Behind the thick plate glass at the back of the club, in the brightly lighted radio booth, like a goldfish in an aquarium, basked radio's Mister Hip, Symphony Sid. WJZ had given him a midnight-to-four schedule, direct from the Jazz Corner of the World, in which hourly shows of jazz records alternated with live broadcasts directly from the bandstand, both interlarded with jivey commercials for Broadway clothiers, retailers of hi-fi equipment, the Colony Record Shop directly across the street, hip florists, barbers, even morticians. The one for Sunshine Funeral Parlors went:


"When Fate deals you one from the bottom of the deck, fall by the Sunshine Funeral Parlors. Your loved ones will be handled with dignity and care, and the cats at Sunshine will not lay too heavy a tab on you. Now I'd like to play a request, Cootie Williams's great record, Somebody's Got to Go."

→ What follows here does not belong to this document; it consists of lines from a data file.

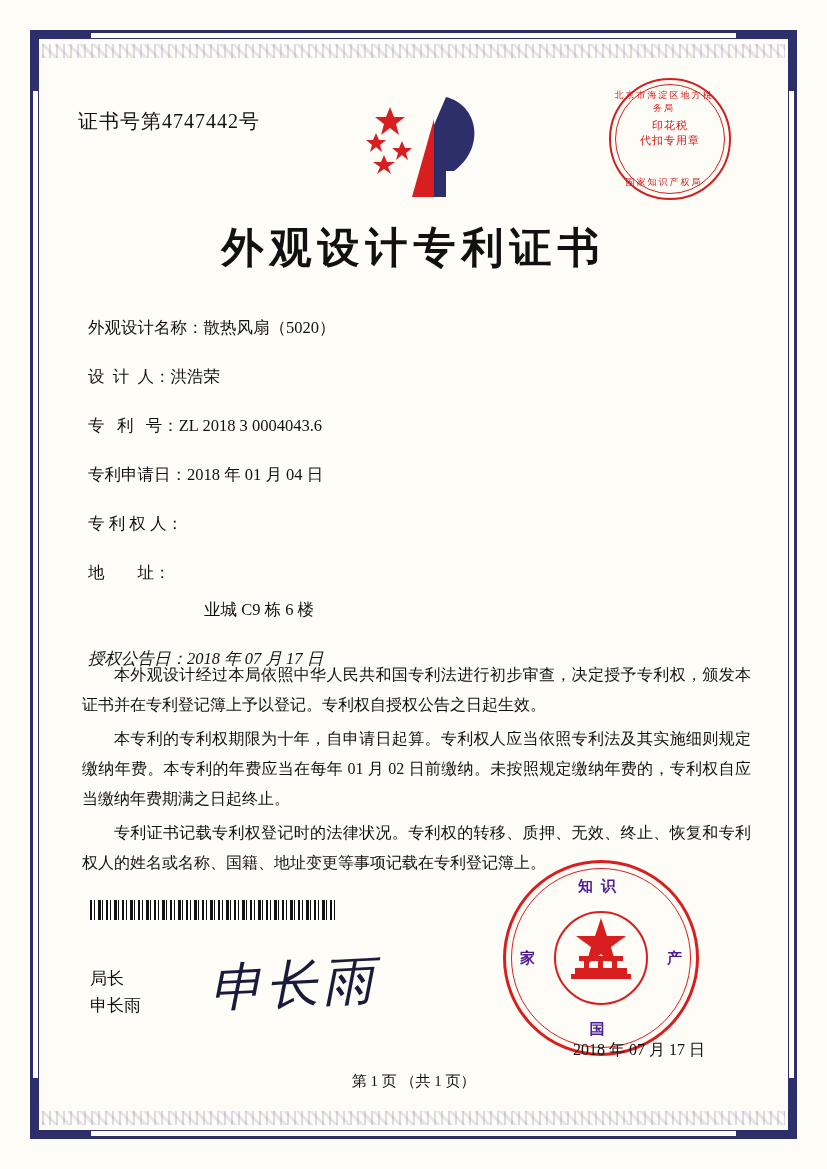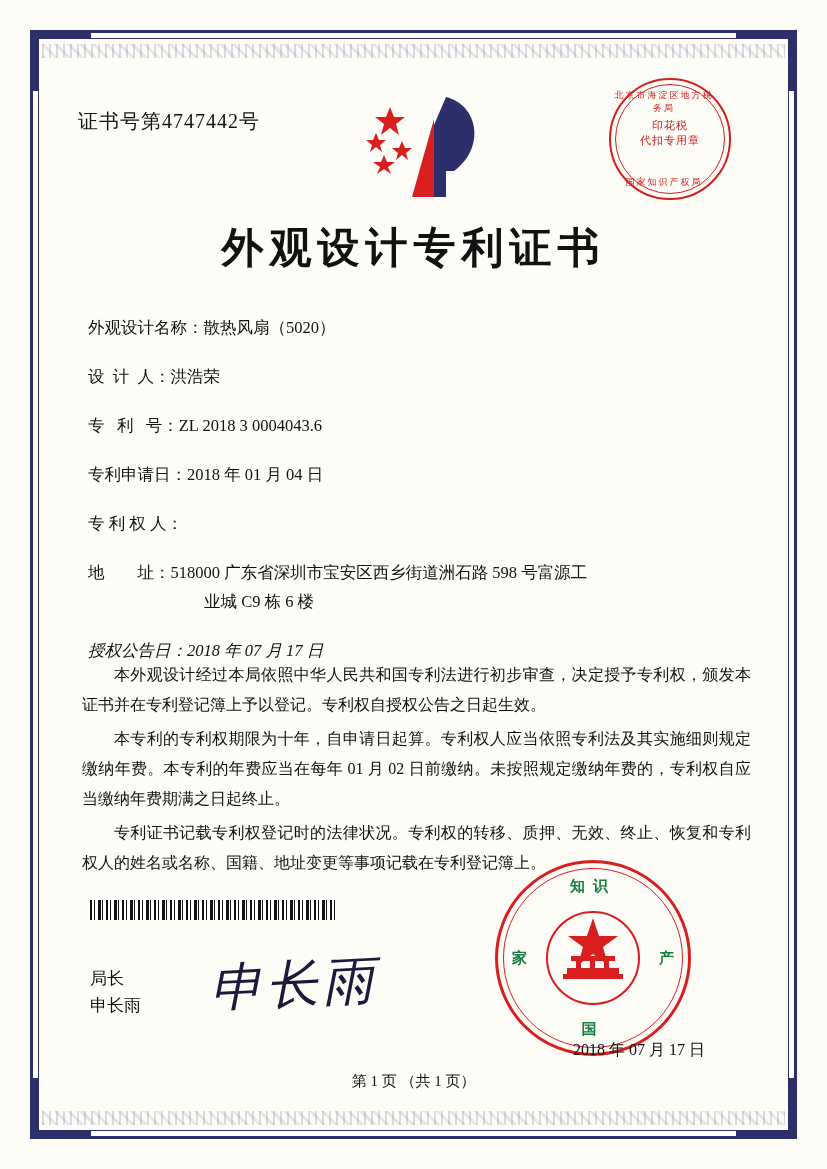--- a/index.html
+++ b/index.html
@@ -205,27 +205,27 @@
     color: #1a1a3a;
     font-family: "DejaVu Serif", serif;
     font-style: italic;
     letter-spacing: 4px;
     transform: rotate(-3deg);
   }
 
   
   .seal {
     position: absolute;
-    right: 76px;
+    right: 68px;
     top: 800px;
     width: 190px;
     height: 190px;
     border: 3px solid #d81e1e;
     border-radius: 50%;
-    color: #15803d;
+    color: #4c1d95;
   }
   .seal .ring2 {
     position: absolute;
     inset: 5px;
     border: 1px solid #d81e1e;
     border-radius: 50%;
   }
   .seal .star {
     position: absolute;
     left: 50%;
@@ -336,23 +336,22 @@
 
       <div class="field-row">
         <span class="field-label">专利申请日：</span>
         <span class="field-value">2018 年 01 月 04 日</span>
       </div>
 
       <div class="field-row">
         <span class="field-label">专 利 权 人：</span>
       </div>
 
-      <div class="field-row" style="margin-bottom:4px;">
+      <div class="field-row" style="margin-bottom:12px;">
         <span class="field-label">地        址：</span>
-        <span class="field-value">518000 广东省深圳市宝安区西乡街道洲石路 598 号富源工</span>
       </div>
 
       <div class="field-row" style="margin-bottom:24px; padding-left:116px;">
         <span class="field-value">业城 C9 栋 6 楼</span>
       </div>
 
       <div class="field-row two-col">
         <span class="col-left">
           <span class="field-label">授权公告日：</span>
           <span class="field-value">2018 年 07 月 17 日</span>

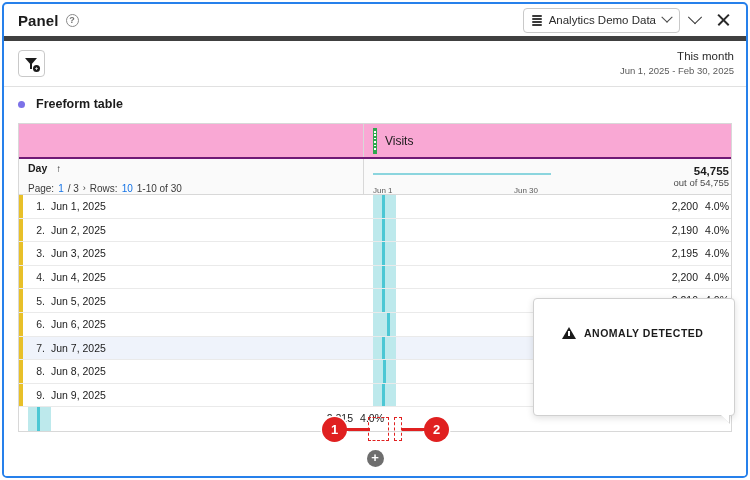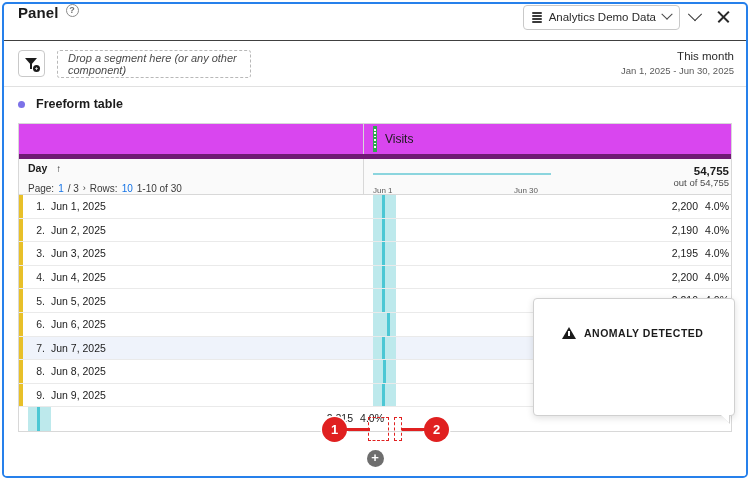--- a/index.html
+++ b/index.html
@@ -17,22 +17,22 @@
     background: #ffffff;
     border: 2px solid #2680EB;
     border-radius: 5px;
     overflow: hidden;
   }
 
   
   .titlebar {
     position: relative;
     height: 37px;
-    border-bottom: 1px solid #404040;
-    display: flex; align-items: flex-start;
+    border-bottom: 5px solid #404040;
+    display: flex; align-items: center;
     padding: 0 10px 0 14px;
   }
   .panel-title {
     font-size: 15px; font-weight: bold; color: #1b1b1b;
     letter-spacing: .1px;
   }
   .help-icon {
     margin-left: 7px; width: 13px; height: 13px;
     border: 1.2px solid #8a8a8a; border-radius: 50%;
     color: #707070; font-size: 9px; line-height: 11px;
@@ -132,22 +132,22 @@
   }
   .t-row { display: flex; position: relative; }
 
   .col-dim   { width: 345px; flex: none; position: relative; }
   .col-spark { width: 280px; flex: none; position: relative; }
   .col-val   { width: 54px;  flex: none; text-align: right; }
   .col-pct   { width: 37px;  flex: none; text-align: right; padding-right: 6px; }
 
   
   .hdr-metric {
-    height: 35px; background: #d946ef;
-    border-bottom: 5px solid #701a75;
+    height: 35px; background: #f9a8d4;
+    border-bottom: 2px solid #701a75;
   }
   .hdr-metric .col-dim { border-right: 1px solid #D8D8D8; }
   .metric-cell {
     height: 100%; display: flex; align-items: center; padding-left: 9px; gap: 8px;
   }
   .metric-bar { width: 4px; height: 26px; background: #2FA84F; flex:none; position: relative; }
   .metric-bar::after{
     content:''; position:absolute; left:1px; top:3px; width:2px; height:20px;
     background: repeating-linear-gradient(#fff 0 1.6px, transparent 1.6px 3.4px);
   }
@@ -301,26 +301,23 @@
   </div>
 
   <div class="segbar">
     <div class="filter-btn">
       <span class="funnel">
         <span class="fshape"></span>
           <span class="fstem"></span>
           <span class="fplus">+</span>
       </span>
     </div>
-    <div class="dropzone">
-      <span>Drop a segment here (or any other component)</span>
-    </div>
     <div class="daterange">
       <div class="dr-title">This month</div>
-      <div class="dr-sub">Jan 1, 2025 - Jun 30, 2025</div>
+      <div class="dr-sub">Jun 1, 2025 - Feb 30, 2025</div>
     </div>
   </div>
 
   <div class="body-area">
 
     <div class="viz-title">
       <span class="viz-dot"></span>
       <span class="viz-name">Freeform table</span>
     </div>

For live broadcasts Sid's microphone cut directly into the Birdland public address system so that he could carry on a dialogue with the jazz greats of the world. On opening night he called out, "Bird, Bird—A gentleman just called in from the Bronx. . . . The gentleman wants to know if you'd play for him  - White Christmas?" It was like asking Heifetz to oblige with Play Fiddle Play. But it was Bird's night. With the saxophone in the low register, sounding richly like a tenor, Charlie played the theme of I'm Dreaming of a White Christmas, then stretched out in a long, loving improvisation. The yuletide favorite played as no one had ever heard before. Big, buttery and luscious, the melody notes that everyone could hum, bubbled from the saxophone like good home cooking. 


On those rare occasions when Charlie played straight, coloring the original notes with only the slightest changes of pitch and the faintest inflections of blue modality, he was a sumptuous player indeed, and one capable of powerfully affecting the square and the man in the street. Everyone listening who was past thirty knew the Bing Crosby vehicle that spun in record store doorways each Yule season and perennially sold hundreds of thousands of records. That night the case-hardened habitués — who else would be in a nightclub on Christmas eve? — experienced an involuntary moistening of the eye and thought back about Christmas eves at home, long ago, in better days, and reordered drinks. Thus ended the most turbulent decade in the history of popular music in America.”